(Entries taken from a collection)

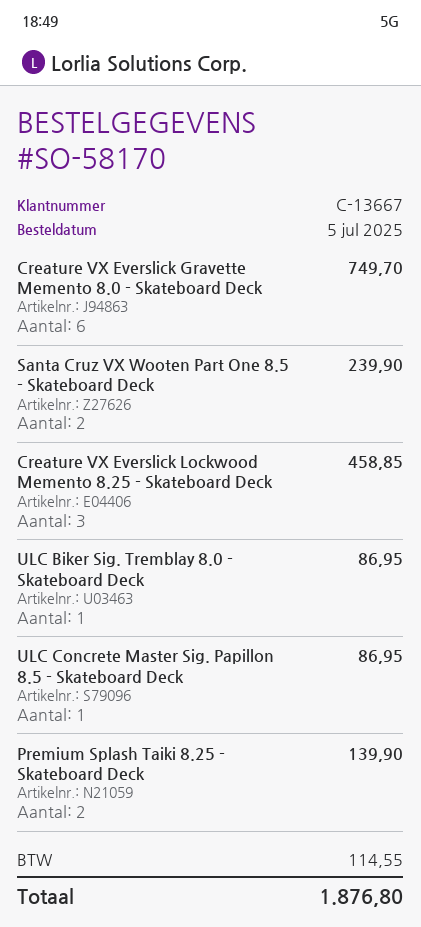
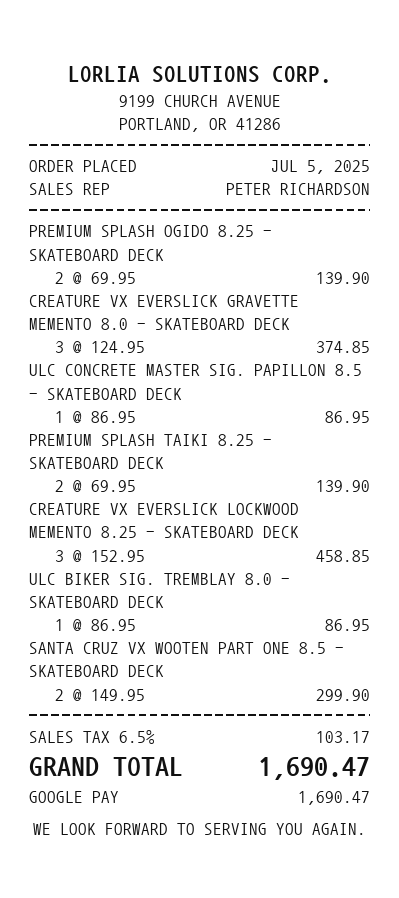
Creature VX Everslick Gravette Memento 8.0 - Skateboard Deck: 6 for 749.70 -> 3 for 374.85
Santa Cruz VX Wooten Part One 8.5 - Skateboard Deck: 2 for 239.90 -> 2 for 299.90
PREMIUM SPLASH OGIDO 8.25 - SKATEBOARD DECK: none -> 2 for 139.90
tax: 114.55 -> 103.17
total: 1876.80 -> 1690.47

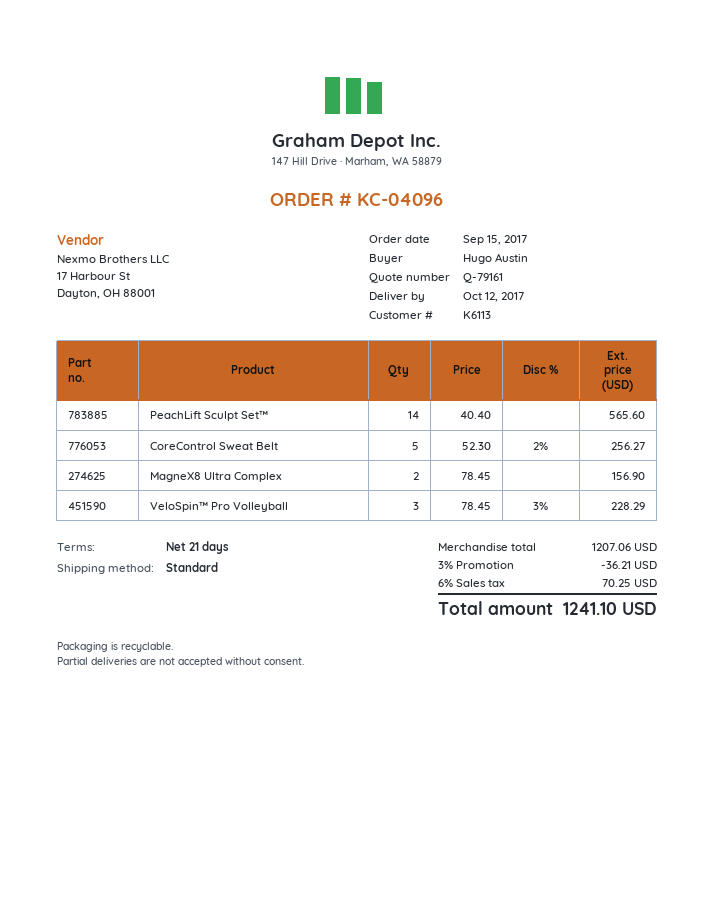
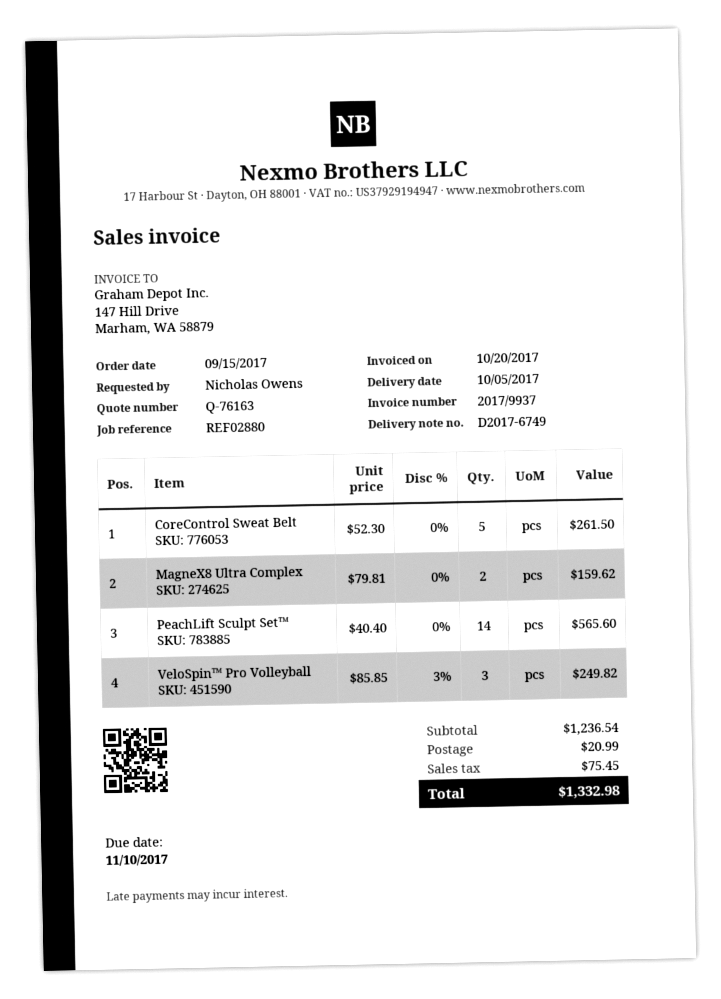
quote number: Q-79161 -> Q-76163
delivery date: 2017-10-12 -> 2017-10-05
ordered by: Hugo Austin -> Nicholas Owens
CoreControl Sweat Belt: 5 x 52.30 - 2% = 256.27 -> 5 x 52.30 = 261.50
MagneX8 Ultra Complex: 2 x 78.45 = 156.90 -> 2 x 79.81 = 159.62
VeloSpin™ Pro Volleyball: 3 x 78.45 - 3% = 228.29 -> 3 x 85.85 - 3% = 249.82
subtotal: 1207.06 -> 1236.54
discount: 3% = 36.21 -> none
shipping: none -> 20.99
tax: 70.25 -> 75.45
total: 1241.10 -> 1332.98

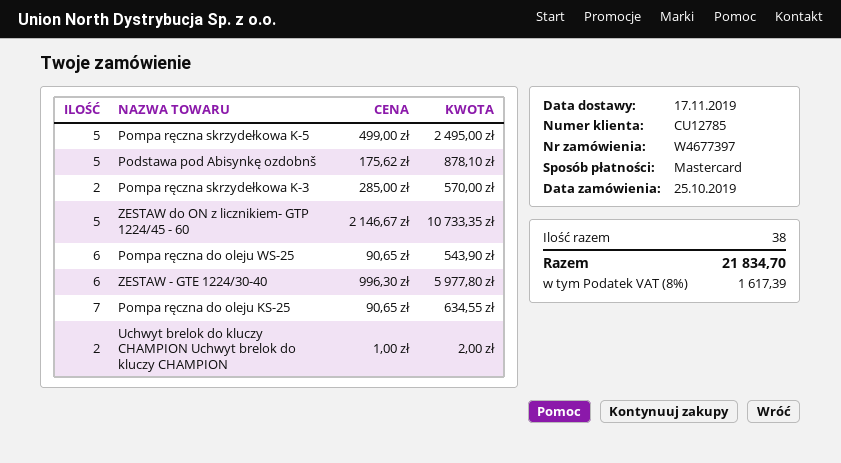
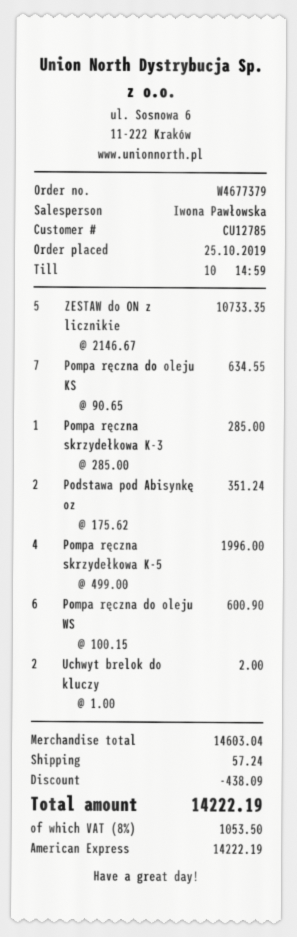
order number: W4677397 -> W4677379
payment method: Mastercard -> American Express
Pompa ręczna skrzydełkowa K-5: 5 x 499.00 = 2495.00 -> 4 x 499.00 = 1996.00
Podstawa pod Abisynkę ozdobnš: 5 x 175.62 = 878.10 -> 2 x 175.62 = 351.24
Pompa ręczna skrzydełkowa K-3: 2 x 285.00 = 570.00 -> 1 x 285.00 = 285.00
Pompa ręczna do oleju WS-25: 6 x 90.65 = 543.90 -> 6 x 100.15 = 600.90
ZESTAW - GTE 1224/30-40: 6 x 996.30 = 5977.80 -> none
discount: none -> 438.09
shipping: none -> 57.24
tax: 8% = 1617.39 -> 8% = 1053.50
total: 21834.70 -> 14222.19

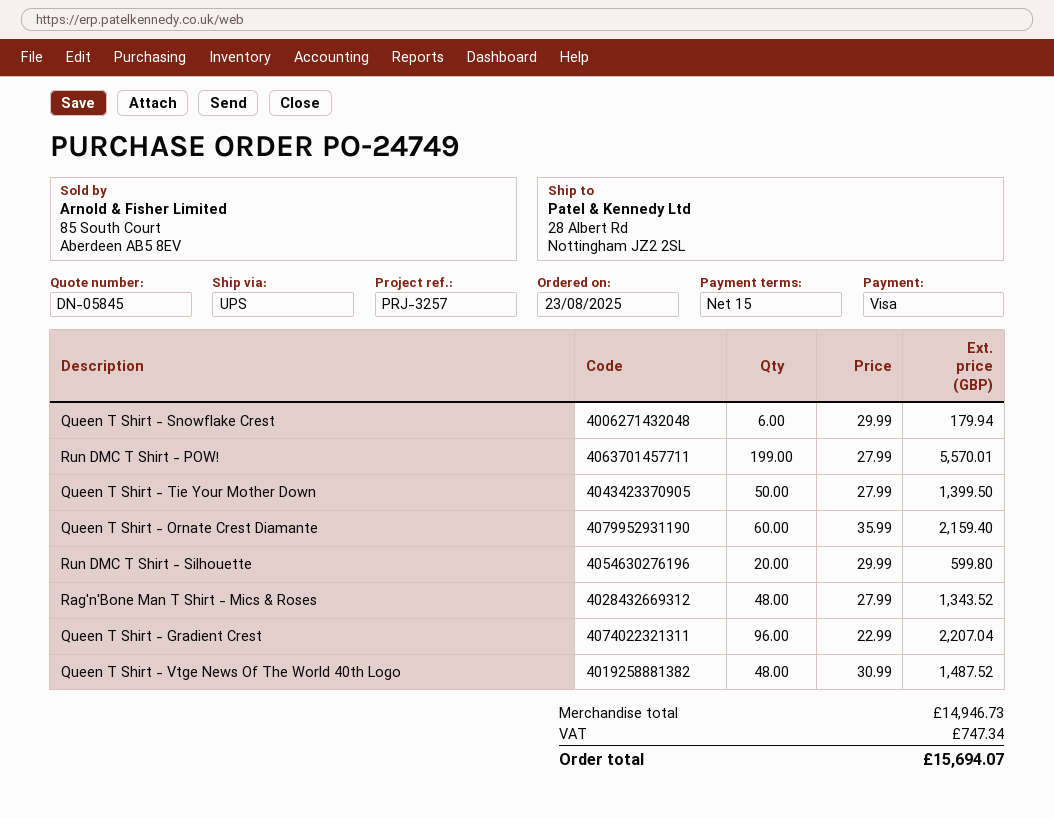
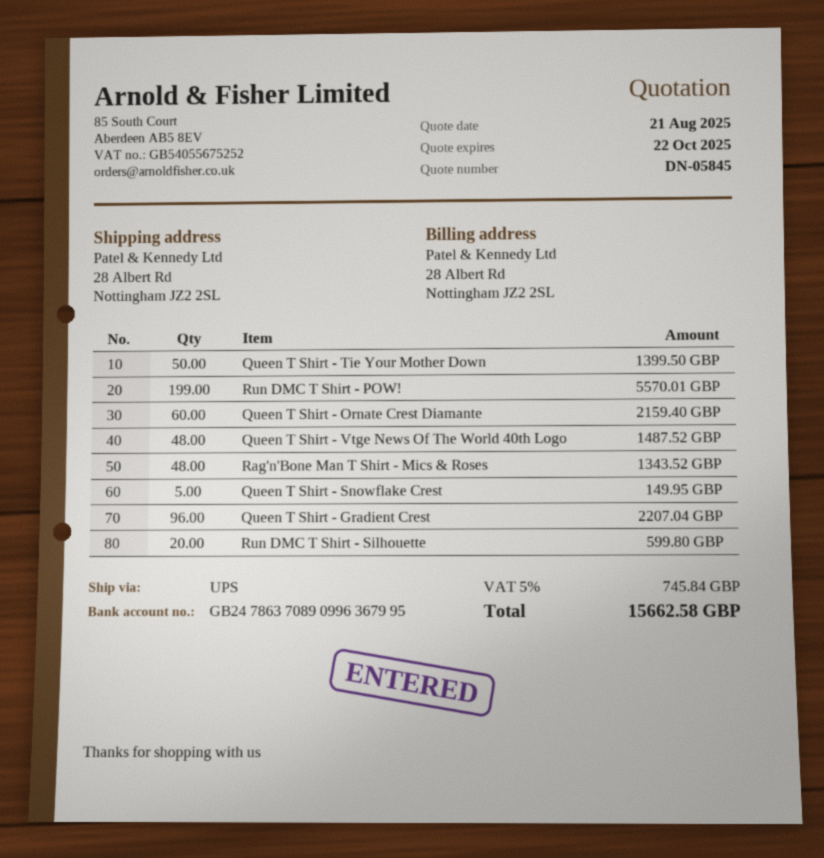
Queen T Shirt - Snowflake Crest: 6 for 179.94 -> 5 for 149.95
tax: 747.34 -> 745.84
total: 15694.07 -> 15662.58

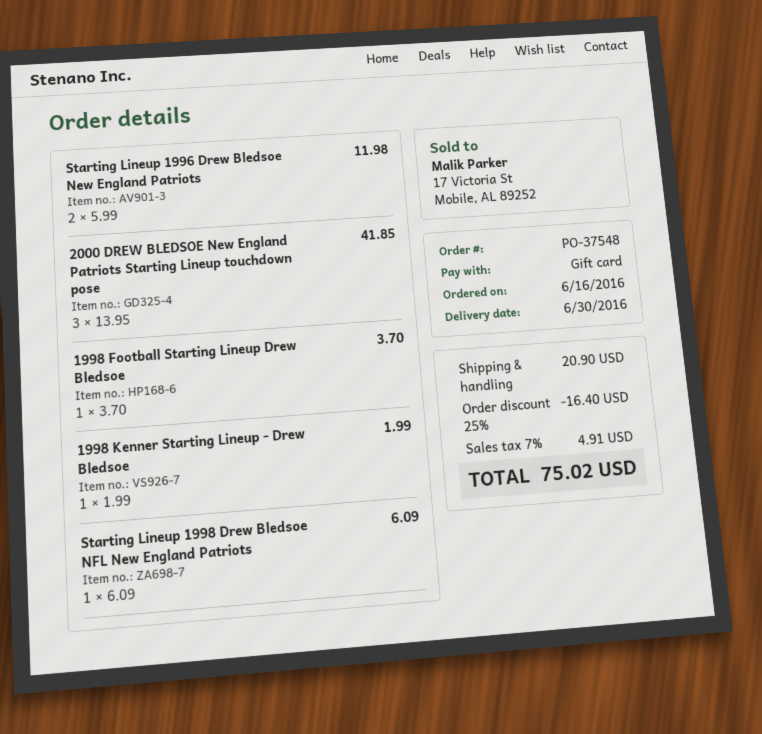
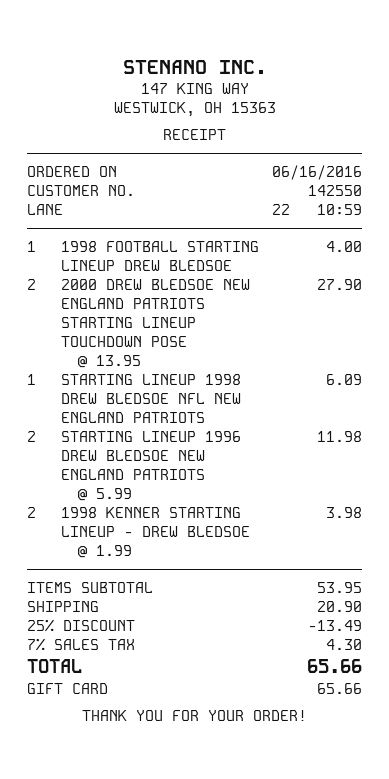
2000 DREW BLEDSOE New England Patriots Starting Lineup touchdown pose: 3 x 13.95 = 41.85 -> 2 x 13.95 = 27.90
1998 Football Starting Lineup Drew Bledsoe: 1 x 3.70 = 3.70 -> 1 x 4.00 = 4.00
1998 Kenner Starting Lineup - Drew Bledsoe: 1 x 1.99 = 1.99 -> 2 x 1.99 = 3.98
discount: 25% = 16.40 -> 25% = 13.49
tax: 7% = 4.91 -> 7% = 4.30
total: 75.02 -> 65.66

-- What you should do --
From the entries, report every line in which the string "Starting" occurs.

-- Worked solution --
2000 DREW BLEDSOE New England Patriots Starting Lineup touchdown pose: 3 x 13.95 = 41.85 -> 2 x 13.95 = 27.90
1998 Football Starting Lineup Drew Bledsoe: 1 x 3.70 = 3.70 -> 1 x 4.00 = 4.00
1998 Kenner Starting Lineup - Drew Bledsoe: 1 x 1.99 = 1.99 -> 2 x 1.99 = 3.98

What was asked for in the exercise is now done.